Questa però è una percezione di sé del tutto soggettiva, che non porta necessariamente da nessuna parte. Ho già posto la questione in questi termini, e mi ripeterò nel fare osservare che, nonostante miliardi di persone abbiano abbracciato lo Yoga o discipline analoghe, il nostro mondo sociale non sembra affatto migliorato, per non dire che sia enormemente peggiorato.

Pensare solo al proprio benessere è un fatto esclusivamente egoistico. Ed è stato questo Ego a ridurci alle condizioni che stiamo tutti vivendo. È stato solo Ego quello che in questi anni abbiamo sviluppato, passando da una soggettiva visione di benessere e salutismo.

I risultati sono sotto gli occhi di tutti coloro che onestamente hanno il coraggio di ammetterlo.

La ricerca interiore non può essere fatta da soli, in autonomia, leggendo un libro o semplicemente seguendo un corso. E nessuno, proprio nessuno, che prima non abbia veramente realizzato qualcosa di profondo al suo interno potrà mai insegnartela.

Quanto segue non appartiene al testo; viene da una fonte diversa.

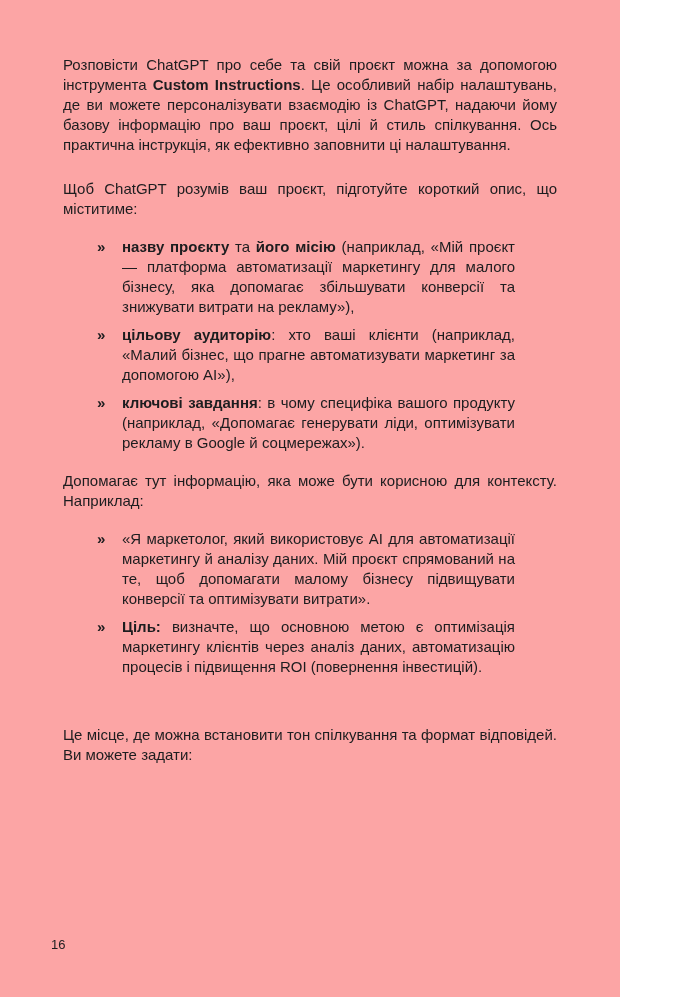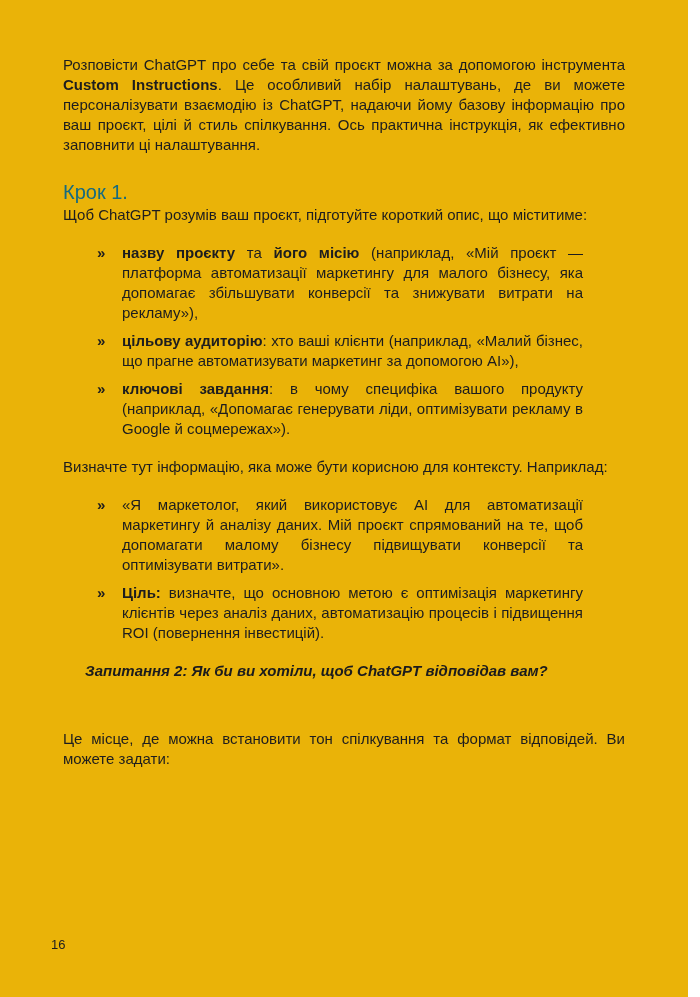--- a/index.html
+++ b/index.html
@@ -5,24 +5,24 @@
   html, body { margin: 0; padding: 0; background: #ffffff; }
   body {
     width: 700px; height: 997px;
     font-family: "Liberation Sans", sans-serif;
     color: #1d1d1f;
     position: relative;
     overflow: hidden;
   }
   .page {
     box-sizing: border-box;
-    width: 688px; height: 997px;
+    width: 620px; height: 997px;
     padding: 55px 63px 40px 63px;
     position: relative;
-    background: #eab308;
+    background: #fca5a5;
   }
   .body-text {
     font-size: 15px;
     line-height: 20px;
     text-align: justify;
     margin: 0 0 18px 0;
   }
   .intro { margin-bottom: 24px; }
   .kicker {
     color: #166b80;
@@ -80,21 +80,20 @@
     color: #1d1d1f;
   }
 </style>
 </head>
 <body>
 
 <div class="page">
 
   <p class="body-text intro"><span>Розповісти ChatGPT про себе та свій проєкт можна за допомогою інструмента </span><span class="b">Custom Instructions</span><span>. Це особливий набір налаштувань, де ви можете персоналізувати взаємодію із ChatGPT, надаючи йому базову інформацію про ваш проєкт, цілі й стиль спілкування. Ось практична інструкція, як ефективно заповнити ці налаштування.</span></p>
 
-  <h2 class="kicker">Крок 1.</h2>
 
   <p class="body-text">Щоб ChatGPT розумів ваш проєкт, підготуйте короткий опис, що міститиме:</p>
 
   <ul class="bullet-list">
 
       <li class="bullet-item">
         <span class="bullet-marker">»</span>
         <span class="bullet-body"><span class="b">назву проєкту</span><span> та </span><span class="b">його місію</span><span> (наприклад, «Мій проєкт — платформа автоматизації маркетингу для малого бізнесу, яка допомагає збільшувати конверсії та знижувати витрати на рекламу»),</span></span>
       </li>
 
@@ -104,36 +103,35 @@
       </li>
 
       <li class="bullet-item">
         <span class="bullet-marker">»</span>
         <span class="bullet-body"><span class="b">ключові завдання</span><span>: в чому специфіка вашого продукту (наприклад, «Допомагає генерувати ліди, оптимізувати рекламу в Google й соцмережах»).</span></span>
       </li>
     </ul>
 
 
 
-  <p class="body-text">Визначте тут інформацію, яка може бути корисною для контексту. Наприклад:</p>
+  <p class="body-text">Допомагає тут інформацію, яка може бути корисною для контексту. Наприклад:</p>
 
   <ul class="bullet-list">
 
       <li class="bullet-item">
         <span class="bullet-marker">»</span>
         <span class="bullet-body"><span>«Я маркетолог, який використовує AI для автоматизації маркетингу й аналізу даних. Мій проєкт спрямований на те, щоб допомагати малому бізнесу підвищувати конверсії та оптимізувати витрати».</span></span>
       </li>
 
       <li class="bullet-item">
         <span class="bullet-marker">»</span>
         <span class="bullet-body"><span class="b">Ціль:</span><span> визначте, що основною метою є оптимізація маркетингу клієнтів через аналіз даних, автоматизацію процесів і підвищення ROI (повернення інвестицій).</span></span>
       </li>
     </ul>
 
-  <p class="question q2">Запитання 2: Як би ви хотіли, щоб ChatGPT відповідав вам?</p>
 
   <p class="body-text last-paragraph">Це місце, де можна встановити тон спілкування та формат відповідей. Ви можете задати:</p>
 
   <div class="page-footer">
     <span>16</span>
   </div>
 
 </div>
 
 </body></html>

Ma come riconoscere quella persona? Quell’insegnate? Non è facile, non è affatto facile, se dal principio non consideri che il tuo metro di giudizio è ingannevole perché soggettivo. A volte desideriamo così tanto sperimentare qualcosa di straordinario, da illuderci di averlo trovato.

Il mio invito è quello di osservare i risultati che ottieni. Se questi si risolvono nel sentirti meglio con te stesso/a non è abbastanza. Considera che è sufficiente fare una vacanza, fare all’amore, guadagnare dei soldi per sentirsi altrettanto bene. Se i tuoi risultanti possono essere in linea di principio sullo stesso piano, allora ti stai ancora barcamenando nella soggettività del tuo Ego.

Chi sei veramente? Cosa sei venuto a fare su questo piano materiale e perché? Da dove vieni e dove intendi arrivare… te lo sei mai chiesto? Hai mai ottenuto qualche risposta in merito? Credere a qualcosa non equivale ad aver trovato una risposta oggettiva. Ma tu poni queste domande ai tuoi insegnati, alle tue guide, al libro che stai leggendo. Guarda alle risposte che riesci a darti, e soprattutto cerca di avere il coraggio di essere almeno onesto con te stesso una volta nella vita.

La ricerca interiore non è per tutti, e non per tutti segue la stessa via. Possiamo aiutarci con le discipline, ma una vera realizzazione potrebbe avvenire in un qualsiasi momento, anche attraverso un “banale” sogno.

Se io conosco quella via? Conosco la mia, certo, la sto percorrendo con tutte le forze, e più vado avanti e più mi sento solo. Qualcuno mi è voluto rimanere vicino, si contano sulle dita di una mano ormai, mi stanno dando molta fiducia, e mi auguro di non deluderli mai. So però, che l’unica cosa che posso fare e dare loro l’umile esempio, aprirmi e mostrargli una possibilità… la stessa che sono disposto a dare a quanti decideranno di unirsi a noi in questo viaggio verso la verità oggettiva.

Ciò che faccio e propongo non lo faccio da me stesso… quando inizi una vera ricerca l’aiuto ti arriva sempre… e chi vuole capire, capisca!